Anonymous v. People

Steuer, J. (dissenting- in Matter of Fish v. Horn):

The background of this proceeding is a placement ordered by respondent in a situation similar to that presented in Matter of “ Anonymous ’’ v. People (20 AD 2d 395) decided herewith. In this case, the petitioner, Superintendent of Westfield State Farm, refused to honor the order of placement ordered by respondent, a Judge of the Family Court. Upon petitioner’s refusal to accept custody of the person as directed by the order, respondent issued a citation to punish petitioner for contempt. Before the return day of the citation, petitioner initiated the proceeding under review, which resulted in an order of the Supreme Court prohibiting respondent from proceeding in the contempt action.

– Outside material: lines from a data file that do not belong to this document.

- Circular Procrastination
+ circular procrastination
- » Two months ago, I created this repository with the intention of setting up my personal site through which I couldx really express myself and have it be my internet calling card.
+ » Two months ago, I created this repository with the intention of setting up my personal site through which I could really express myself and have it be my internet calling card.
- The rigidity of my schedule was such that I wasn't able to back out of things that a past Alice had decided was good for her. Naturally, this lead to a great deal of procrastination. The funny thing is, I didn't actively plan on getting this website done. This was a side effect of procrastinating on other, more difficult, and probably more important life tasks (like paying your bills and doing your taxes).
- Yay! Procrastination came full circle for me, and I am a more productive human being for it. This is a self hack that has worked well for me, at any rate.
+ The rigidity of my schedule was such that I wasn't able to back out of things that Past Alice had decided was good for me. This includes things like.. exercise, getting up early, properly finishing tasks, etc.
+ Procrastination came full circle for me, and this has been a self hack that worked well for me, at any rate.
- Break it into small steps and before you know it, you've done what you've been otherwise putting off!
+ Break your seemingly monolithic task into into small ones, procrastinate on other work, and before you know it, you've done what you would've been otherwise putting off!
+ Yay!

On this appeal I believe there are only two questions involved. They are whether prohibition is a proper remedy and whether the Family Court has the power to punish for contempt for the failure to comply with its order. As to the first, there is no dispute with the position of the majority that prohibition is a proper remedy to test whether that power lies (cf. Matter of Nolan v. Court of Gen. Sessions, 11 N Y 2d 114; Matter of Kraemer v. County Court, 6 N Y 2d 363).

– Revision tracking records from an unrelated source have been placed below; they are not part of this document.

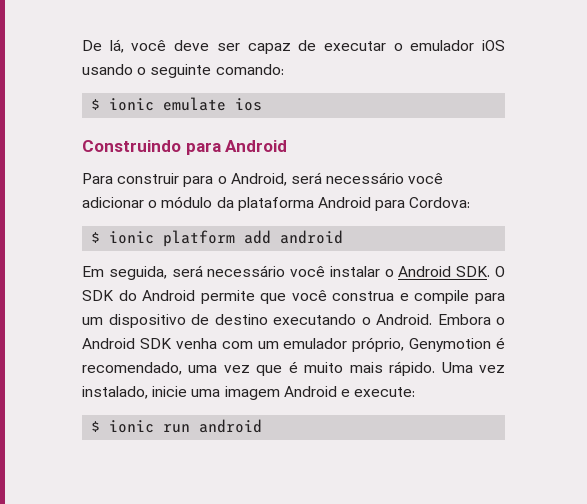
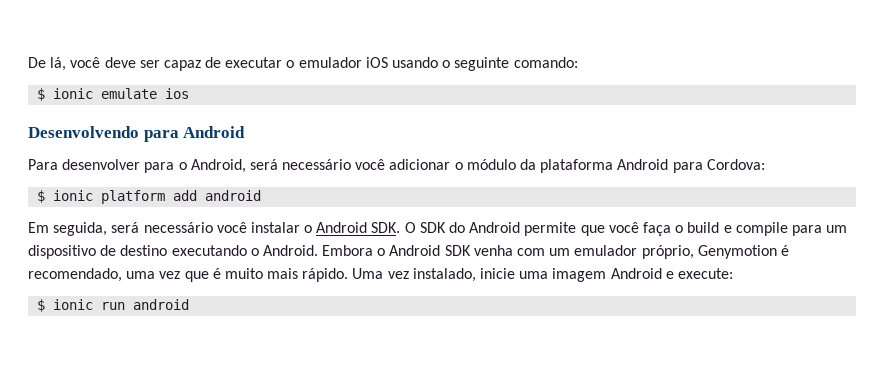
- Construindo para Android
+ Desenvolvendo para Android
- Para construir para o Android, será necessário você adicionar o módulo da plataforma Android para Cordova:
+ Para desenvolver para o Android, será necessário você adicionar o módulo da plataforma Android para Cordova:
- Em seguida, será necessário você instalar o Android SDK. O SDK do Android permite que você construa e compile para um dispositivo de destino executando o Android.
+ Em seguida, será necessário você instalar o Android SDK. O SDK do Android permite que você faça o build e compile para um dispositivo de destino executando o Android.

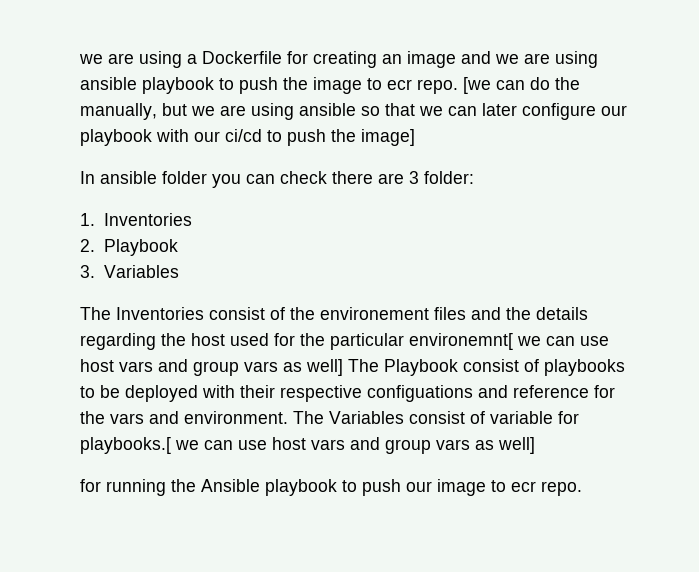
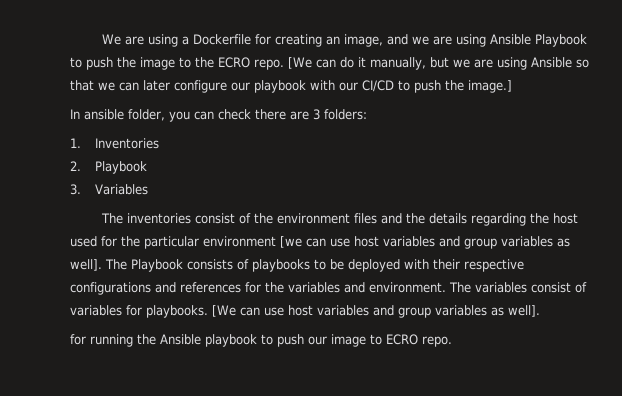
- we are using a Dockerfile for creating an image and we are using ansible playbook to push the image to ecr repo. [we can do the manually, but we are using ansible so that we can later configure our playbook with our ci/cd to push the image]
+ We are using a Dockerfile for creating an image, and we are using Ansible Playbook to push the image to the ECRO repo. [We can do it manually, but we are using Ansible so that we can later configure our playbook with our CI/CD to push the image.]
- In ansible folder you can check there are 3 folder:
+ In ansible folder, you can check there are 3 folders:
- The Inventories consist of the environement files and the details regarding the host used for the particular environemnt[ we can use host vars and group vars as well] The Playbook consist of playbooks to be deployed with their respective configuations and reference for the vars and environment.
+ The inventories consist of the environment files and the details regarding the host used for the particular environment [we can use host variables and group variables as well]. The Playbook consists of playbooks to be deployed with their respective configurations and references for the variables and environment.
- The Variables consist of variable for playbooks.[ we can use host vars and group vars as well]
+ The variables consist of variables for playbooks. [We can use host variables and group variables as well].
- for running the Ansible playbook to push our image to ecr repo.
+ for running the Ansible playbook to push our image to ECRO repo.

But whether application of the remedy is called for depends wholly on whether the Family Court has the power to punish for contempt in the situation presented. If the power exists, it is quite immaterial to the decision of the application under review as to how it will be exercised, or even whether the situation is a proper case for its exercise. In this view of the case, the question of whether the court should have ordered placement in the institution in question is not significant. It might well be a different matter if the Family Court lacked jurisdiction to make an order of placement or if the institution were one to which that court could in no instance direct a person to be placed. Absent these factors, the order was proper as a jurisdictional matter and hence should have been obeyed, until and unless reversed or stayed by proper authority. The Warden of a prison does not have competence coequal or superior to a court to determine whether a person is rightfully committed to his custody. And it is of no moment that, absent the jurisdictional situation referred to, he may be quite correct in his contention that the person should rightfully have been ordered to another penal institution, or to none at all. Had the Warden any such right, he could with equal right question any possible flaw in the order or in the underlying conviction or finding. It is patent that he may not do so, and equally patent that attempts *404in that direction would create a condition of havoc requiring instantaneous correction.

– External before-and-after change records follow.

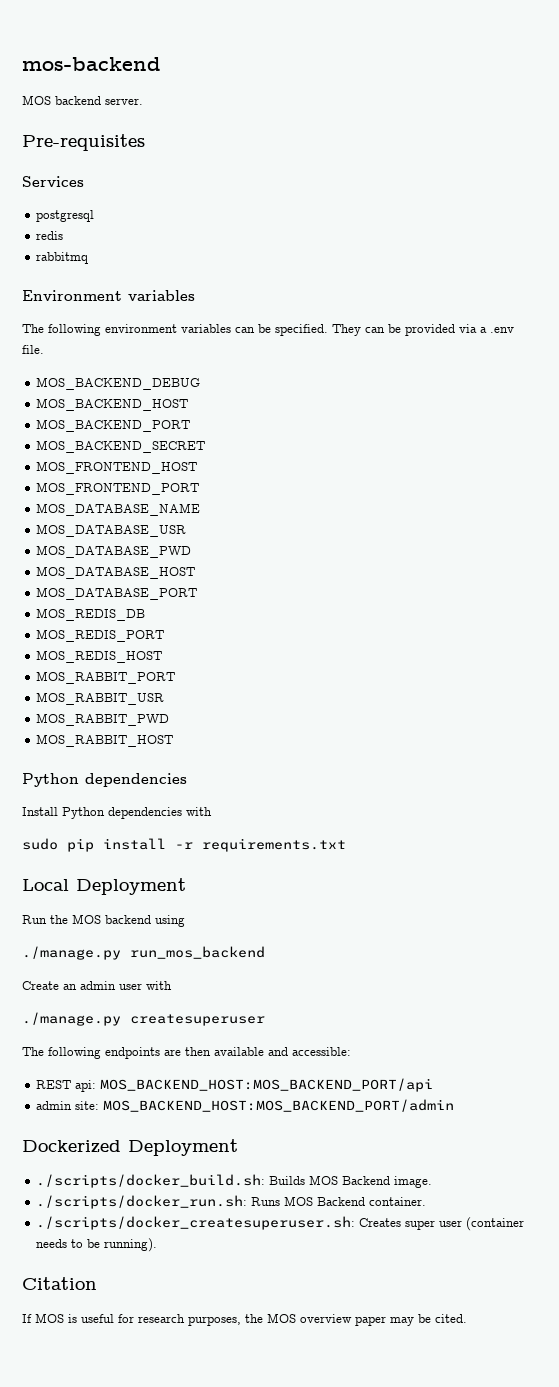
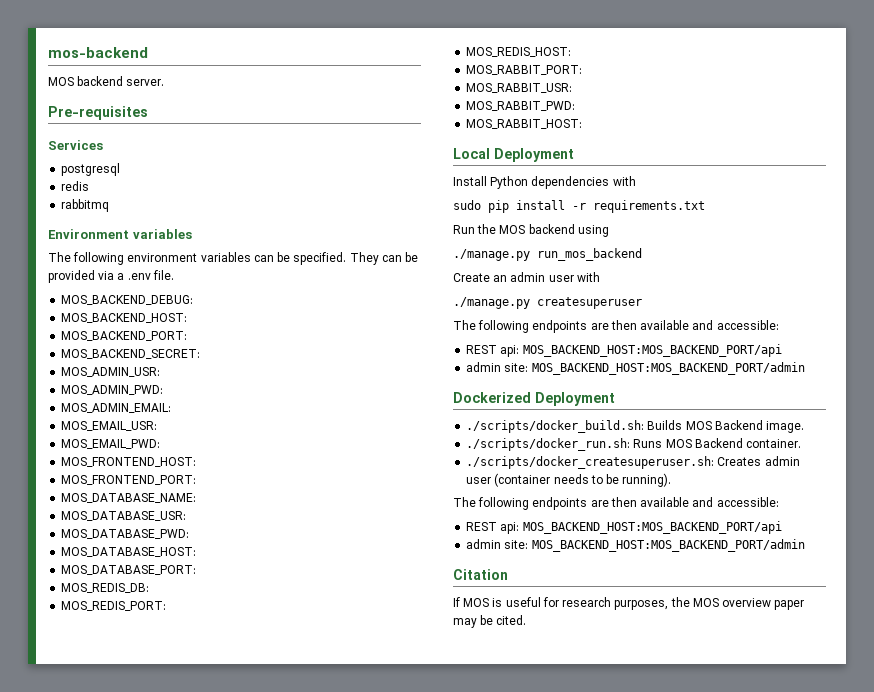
- MOS_BACKEND_DEBUG
- MOS_BACKEND_HOST
- MOS_BACKEND_PORT
- MOS_BACKEND_SECRET
- MOS_FRONTEND_HOST
- MOS_FRONTEND_PORT
- MOS_DATABASE_NAME
- MOS_DATABASE_USR
- MOS_DATABASE_PWD
- MOS_DATABASE_HOST
- MOS_DATABASE_PORT
- MOS_REDIS_DB
- MOS_REDIS_PORT
- MOS_REDIS_HOST
- MOS_RABBIT_PORT
- MOS_RABBIT_USR
- MOS_RABBIT_PWD
- MOS_RABBIT_HOST
- Python dependencies
+ MOS_BACKEND_DEBUG:
+ MOS_BACKEND_HOST:
+ MOS_BACKEND_PORT:
+ MOS_BACKEND_SECRET:
+ MOS_ADMIN_USR:
+ MOS_ADMIN_PWD:
+ MOS_ADMIN_EMAIL:
+ MOS_EMAIL_USR:
+ MOS_EMAIL_PWD:
+ MOS_FRONTEND_HOST:
+ MOS_FRONTEND_PORT:
+ MOS_DATABASE_NAME:
+ MOS_DATABASE_USR:
+ MOS_DATABASE_PWD:
+ MOS_DATABASE_HOST:
+ MOS_DATABASE_PORT:
+ MOS_REDIS_DB:
+ MOS_REDIS_PORT:
+ MOS_REDIS_HOST:
+ MOS_RABBIT_PORT:
+ MOS_RABBIT_USR:
+ MOS_RABBIT_PWD:
+ MOS_RABBIT_HOST:
+ Local Deployment
- Local Deployment
- ./scripts/docker_createsuperuser.sh: Creates super user (container needs to be running).
+ ./scripts/docker_createsuperuser.sh: Creates admin user (container needs to be running).
+ The following endpoints are then available and accessible:
+ REST api: MOS_BACKEND_HOST:MOS_BACKEND_PORT/api
+ admin site: MOS_BACKEND_HOST:MOS_BACKEND_PORT/admin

We turn now to the question of whether the Family Court can enforce the Warden’s compliance by contempt. The contempt powers of the court are such as set out in section 156 of the Family Court Act reading: The provisions of the judiciary law relating to civil and criminal contempts apply to the family court, except that the family court may not treat a violation of any order of disposition as a civil or criminal contempt, unless specifically empowered to do so under this act.” It was held below that the Warden’s act was a violation of an order of disposition, and hence within the proscription against treating it as a contempt. While it is quite true that, generally speaking, the order was one of disposition, its dispositive character concerned only the person whose care was provided for. It must be quite clear that the purpose of the act was to provide sanctions other than contempt to insure compliance with the court’s orders. While the Family Court Act does not elsewhere authorize contempt proceedings under the denomination ‘ ‘ contempt ’ ’, it does in several places provide the usual consequences of a contemptuous disobedience on a procedure in all respects equivalent to a contempt proceeding (§§ 372, 454, 542). In all of these instances it is a person who has been the subject of a prior order who becomes liable to the process in the nature of the contempt (the neglectful parent, the person liable for support, the putative father in a paternity proceeding). The conclusion is inescapable that the restriction in section 156 means that, in situations other than those provided for in the cited and like sections, a person subject to an order shall not be proceeded against by way of contempt, or be subject to imprisonment for his failure to comply.

If this were not the purpose, the grant of contempt powers would be a futility. Obviously the power exists to insure the orderly functioning of the court. That cannot be carried out if the officers to whose execution the court’s mandates are entrusted can comply or refuse at their pleasure. Ordinarily there would be no question that a flouting of an order by such an official would best be met by contempt proceedings, and the limitation on the power of the Family Court Judges as regards contempt does not change this. A holding to the contrary necessitates taking a word out of context to produce an incongruous result.

If in this, as in all other instances, the power is abused, it will then be time to afford relief. But in the absence of knowledge of what will be done, an abuse should not be presumed.

*405Proceeding No. 1:

Botein, P. J., Eager, Steuer and Wither, JJ., concur.

Order, entered on August 21, 1963, unanimously reversed, on the law, without costs, and the matter remanded to the Family Court for disposition not inconsistent with the opinion of this court filed herein.

Proceeding No. 2:

Botein, P. J., and Eager, J., concur with Valente, J.; Steuer, J., dissents in opinion in which Wither, J., concurs.

Order, entered on May 16, 1963, affirmed, without costs.